Surrounded Regions medium

Problem Statement

Given an m x n matrix board containing 'X' and 'O' (capital letters), capture all regions surrounded by 'X'.

A region is captured by flipping all 'O's into 'X's in that surrounded region.

A region is surrounded by 'X' if there are 'X's on its four sides.

Example 1

Input: board = [["X","X","X","X"],["X","O","O","X"],["X","X","O","X"],["X","O","X","X"]] Output: [["X","X","X","X"],["X","X","X","X"],["X","X","X","X"],["X","O","X","X"]] Explanation: Surrounded regions shouldn't be on the border.

Example 2

Input: board = [["X"]] Output: [["X"]]

Steps

1. Identify Border 'O's: Iterate through the border of the board. If you find an 'O', perform a Depth-First Search (DFS) or Breadth-First Search (BFS) starting from that 'O'. This DFS/BFS will mark all connected 'O's that are not surrounded. We'll use a marker character (e.g., 'T') to mark these 'O's.

2. Capture Surrounded Regions: Iterate through the entire board. Any 'O' that wasn't marked with 'T' in the previous step is surrounded and should be changed to 'X'.

3. Restore Marked 'O's: Change all 'T's back to 'O's.

Explanation

The key insight is that only 'O's that are not connected to the border are surrounded. By starting a search from the border, we can identify all 'O's that have a path to the edge and, therefore, are not surrounded. Those that remain unmarked are the ones to be captured.

Code (C++)

#include <vector>

using namespace std;

void solve(vector<vector<char>>& board) {
    if (board.empty() || board[0].empty()) return;

    int m = board.size();
    int n = board[0].size();

    // Step 1: Mark border 'O's
    for (int i = 0; i < m; ++i) {
        if (board[i][0] == 'O') dfs(board, i, 0);
        if (board[i][n - 1] == 'O') dfs(board, i, n - 1);
    }
    for (int j = 0; j < n; ++j) {
        if (board[0][j] == 'O') dfs(board, 0, j);
        if (board[m - 1][j] == 'O') dfs(board, m - 1, j);
    }

    // Step 2: Capture surrounded regions
    for (int i = 0; i < m; ++i) {
        for (int j = 0; j < n; ++j) {
            if (board[i][j] == 'O') board[i][j] = 'X';
            else if (board[i][j] == 'T') board[i][j] = 'O'; //Step 3
        }
    }
}

void dfs(vector<vector<char>>& board, int i, int j) {
    int m = board.size();
    int n = board[0].size();

    if (i < 0 || i >= m || j < 0 || j >= n || board[i][j] != 'O') return;

    board[i][j] = 'T'; //Mark as visited and not surrounded
    dfs(board, i + 1, j);
    dfs(board, i - 1, j);
    dfs(board, i, j + 1);
    dfs(board, i, j - 1);
}

Complexity

• Time Complexity: O(M*N), where M and N are the dimensions of the board. We visit each cell at most once during the DFS and the final board traversal.
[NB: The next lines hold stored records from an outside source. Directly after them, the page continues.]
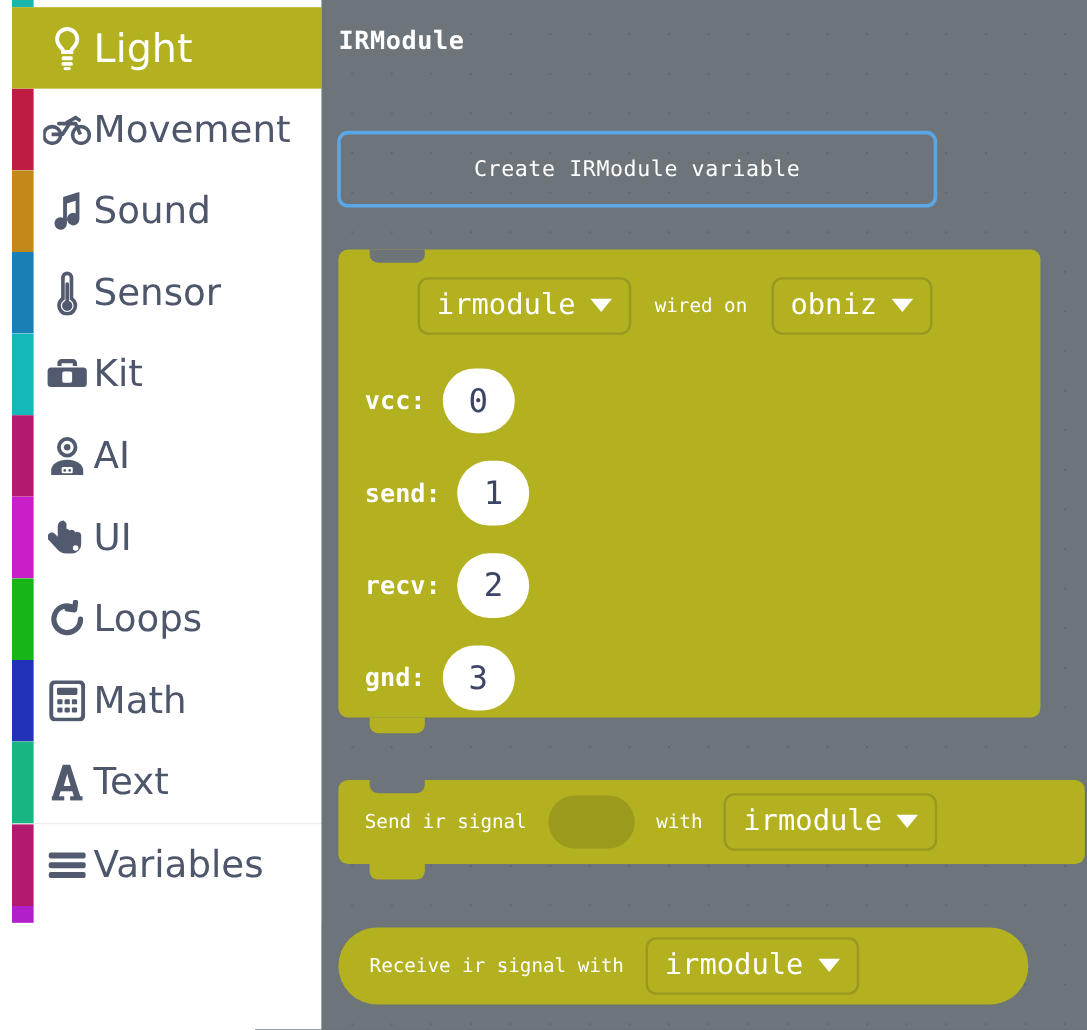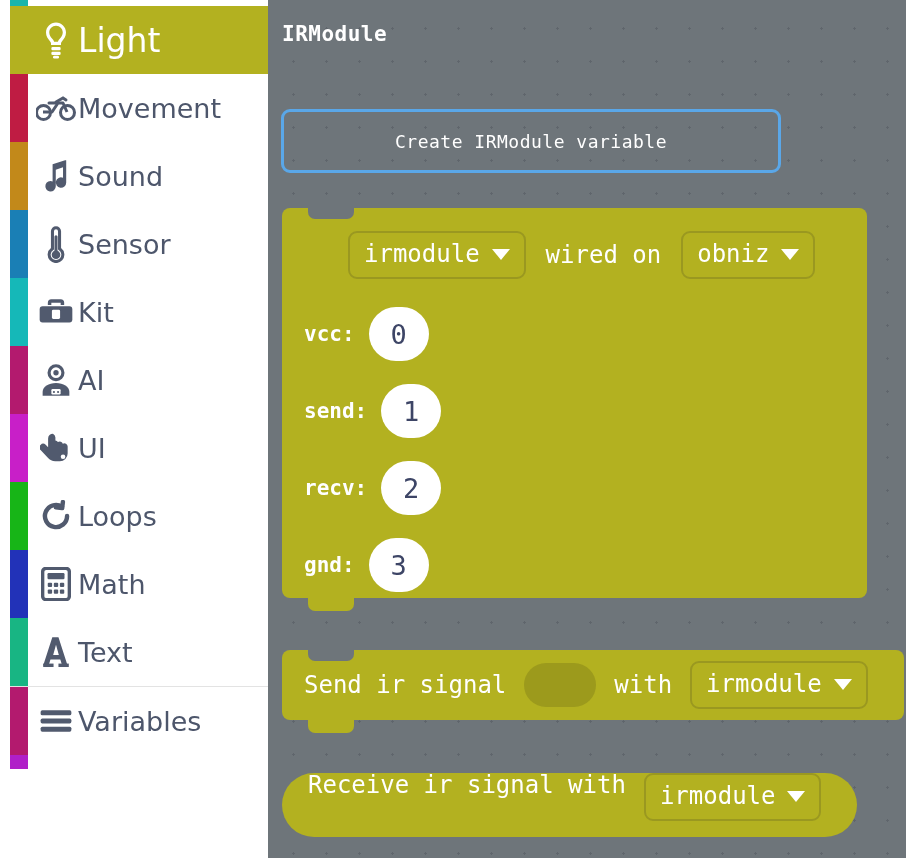--- a/index.html
+++ b/index.html
@@ -34,7 +34,7 @@
   .cat .ico svg{ display:block; }
   .cat .lbl{
     font-family:"DejaVu Sans", sans-serif;
-    font-size:27px; color:#4d566b; letter-spacing:0px;
+    font-size:31px; color:#4d566b; letter-spacing:0px;
     white-space:nowrap; line-height:1;
   }
   .cat.selected .lbl{ color:#ffffff; font-size:33px; }

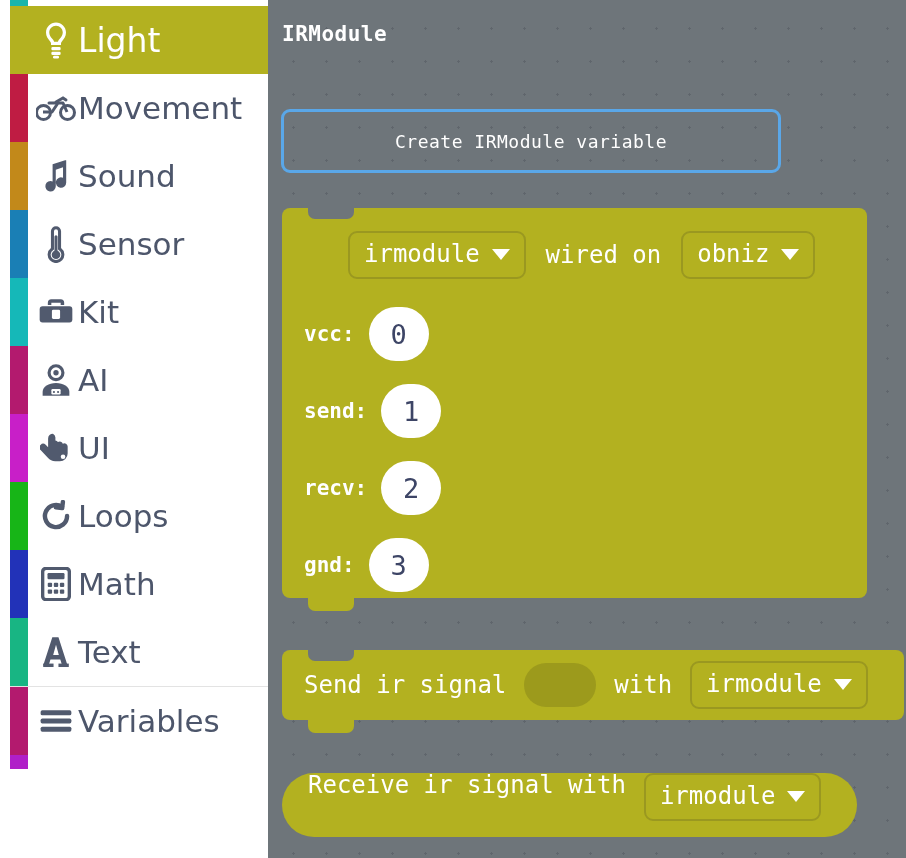--- a/index.html
+++ b/index.html
@@ -73,7 +73,7 @@
   
   .blk-txt{
     font-family:"DejaVu Sans Mono", monospace;
-    color:#ffffff; font-size:24px; white-space:nowrap; line-height:1;
+    color:#ffffff; font-size:16px; white-space:nowrap; line-height:1;
   }
   .dd{
     display:inline-flex; align-items:center; gap:12px;

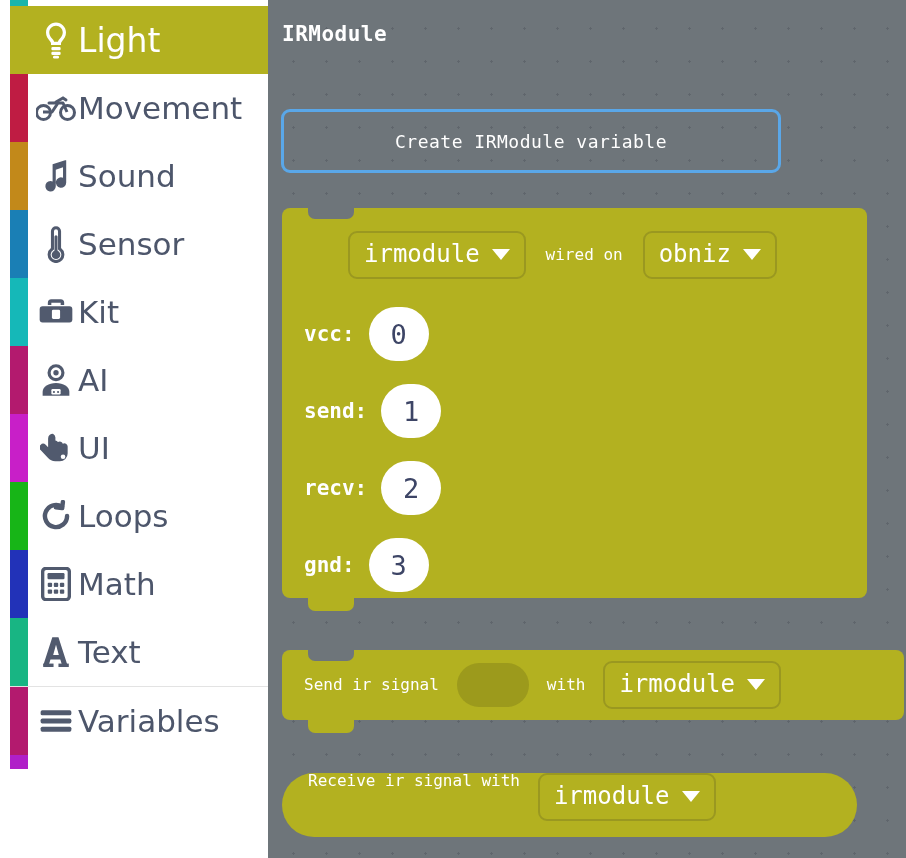--- a/index.html
+++ b/index.html
@@ -160,7 +160,7 @@
   #recv-block{
     position:absolute; left:14px; top:773px; width:575px; height:64px;
     background:#b3b120; border-radius:32px;
-    display:flex; align-items:flex-start; gap:18px; padding-left:26px;
+    display:flex; align-items:center; gap:18px; padding-left:26px;
   }
 </style>
 </head>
• Space Complexity: O(M*N) in the worst case. This is due to the recursive call stack of the DFS. In the best case (few or no 'O's on the border), the space complexity will be much lower. Note that this space usage is also related to the depth of recursion; it's possible to reduce the space complexity to O(M+N) using BFS (iterative solution) instead of DFS.